**What you should do**
Begin at the line containing "row order: none -> SKU descending" in the entries below and end at the line containing "row MSPLDG7GMGF0F4MB-UC: none"; transcribe that range exactly and nothing outside it.

**Supplied material**
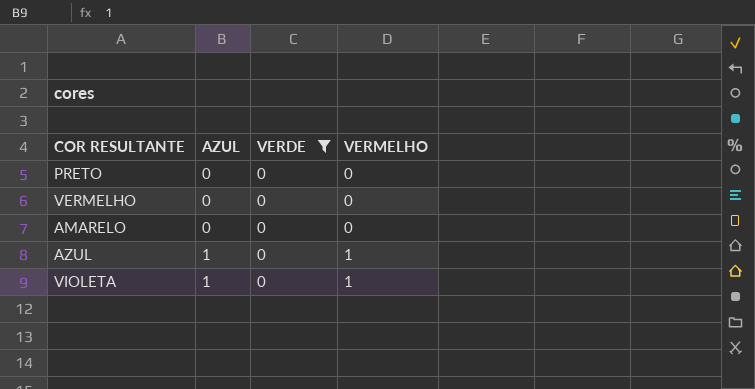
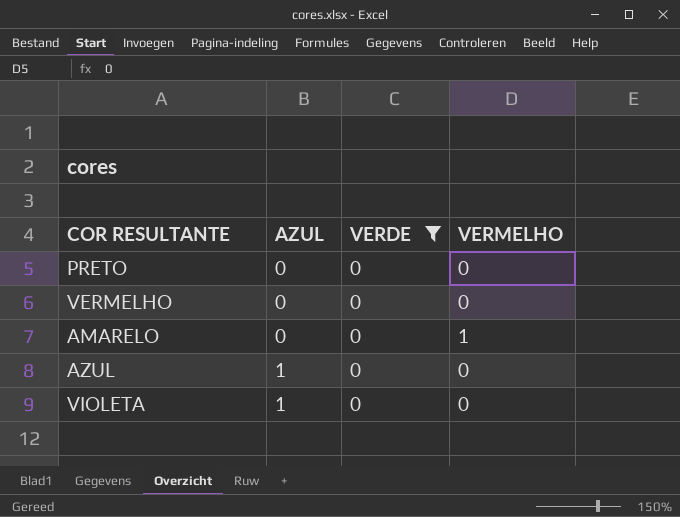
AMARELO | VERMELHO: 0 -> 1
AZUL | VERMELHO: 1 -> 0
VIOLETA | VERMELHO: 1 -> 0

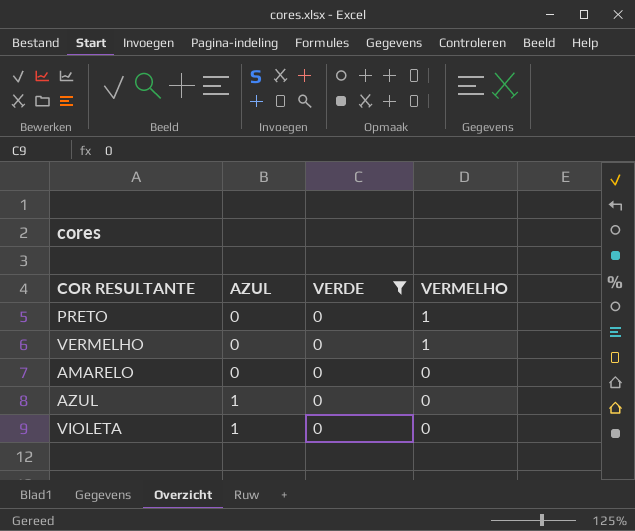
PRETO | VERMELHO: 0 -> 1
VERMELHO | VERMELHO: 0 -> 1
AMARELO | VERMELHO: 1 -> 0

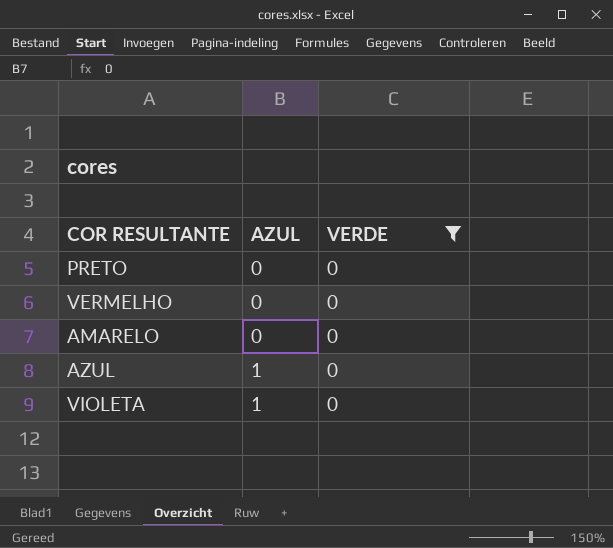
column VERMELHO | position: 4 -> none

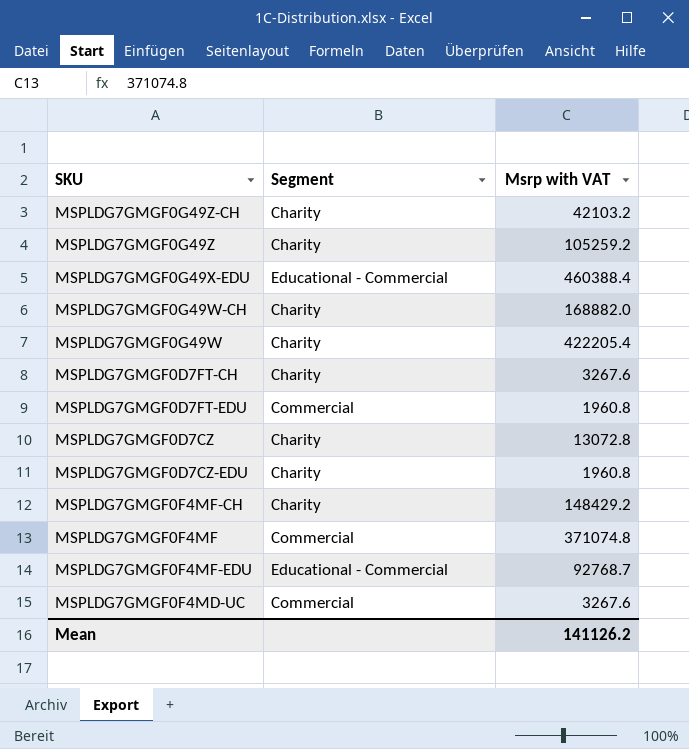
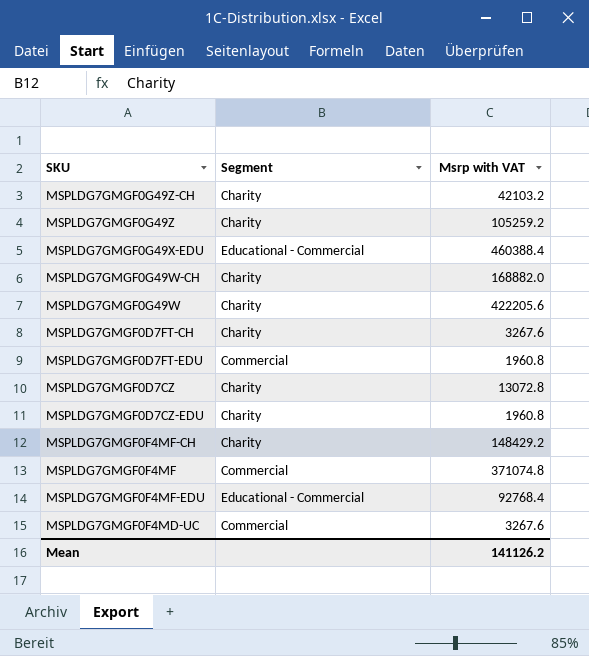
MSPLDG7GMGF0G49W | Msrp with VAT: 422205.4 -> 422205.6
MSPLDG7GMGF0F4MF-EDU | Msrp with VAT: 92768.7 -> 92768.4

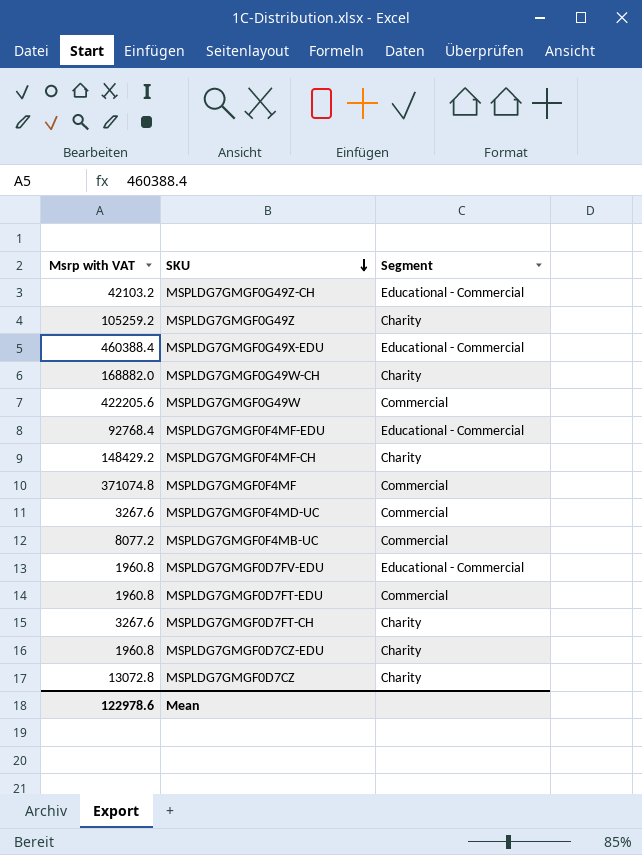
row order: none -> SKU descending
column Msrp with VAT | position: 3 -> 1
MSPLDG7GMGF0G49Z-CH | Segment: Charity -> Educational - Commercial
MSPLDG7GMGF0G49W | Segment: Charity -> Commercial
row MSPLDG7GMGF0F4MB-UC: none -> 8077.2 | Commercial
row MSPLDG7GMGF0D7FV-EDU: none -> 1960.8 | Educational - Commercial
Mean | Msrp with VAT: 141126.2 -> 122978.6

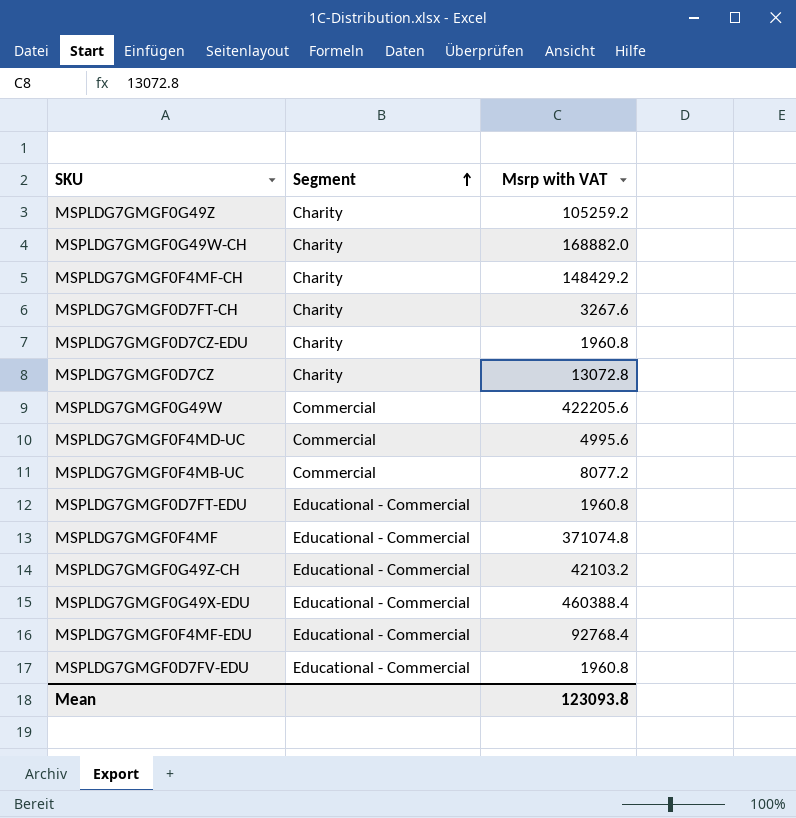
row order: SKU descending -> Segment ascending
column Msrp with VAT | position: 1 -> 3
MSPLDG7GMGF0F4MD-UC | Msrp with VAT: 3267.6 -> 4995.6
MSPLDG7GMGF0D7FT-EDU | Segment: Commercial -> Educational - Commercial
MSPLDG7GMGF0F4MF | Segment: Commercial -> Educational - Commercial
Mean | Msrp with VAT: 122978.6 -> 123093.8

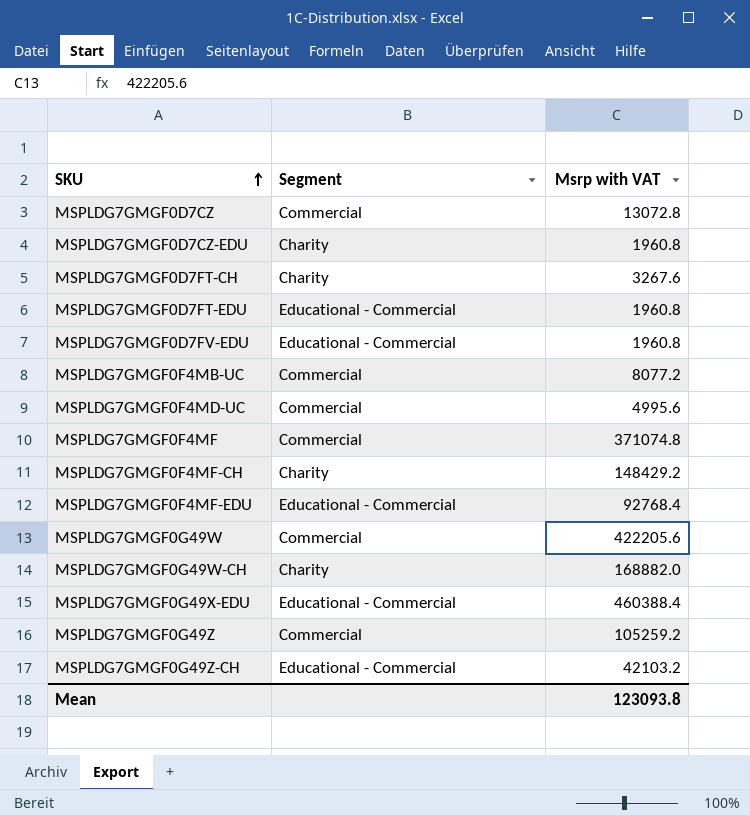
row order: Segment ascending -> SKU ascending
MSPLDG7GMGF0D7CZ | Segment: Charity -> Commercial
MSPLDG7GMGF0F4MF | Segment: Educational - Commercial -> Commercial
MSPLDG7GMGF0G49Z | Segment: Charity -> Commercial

**Solution**
row order: none -> SKU descending
column Msrp with VAT | position: 3 -> 1
MSPLDG7GMGF0G49Z-CH | Segment: Charity -> Educational - Commercial
MSPLDG7GMGF0G49W | Segment: Charity -> Commercial
row MSPLDG7GMGF0F4MB-UC: none -> 8077.2 | Commercial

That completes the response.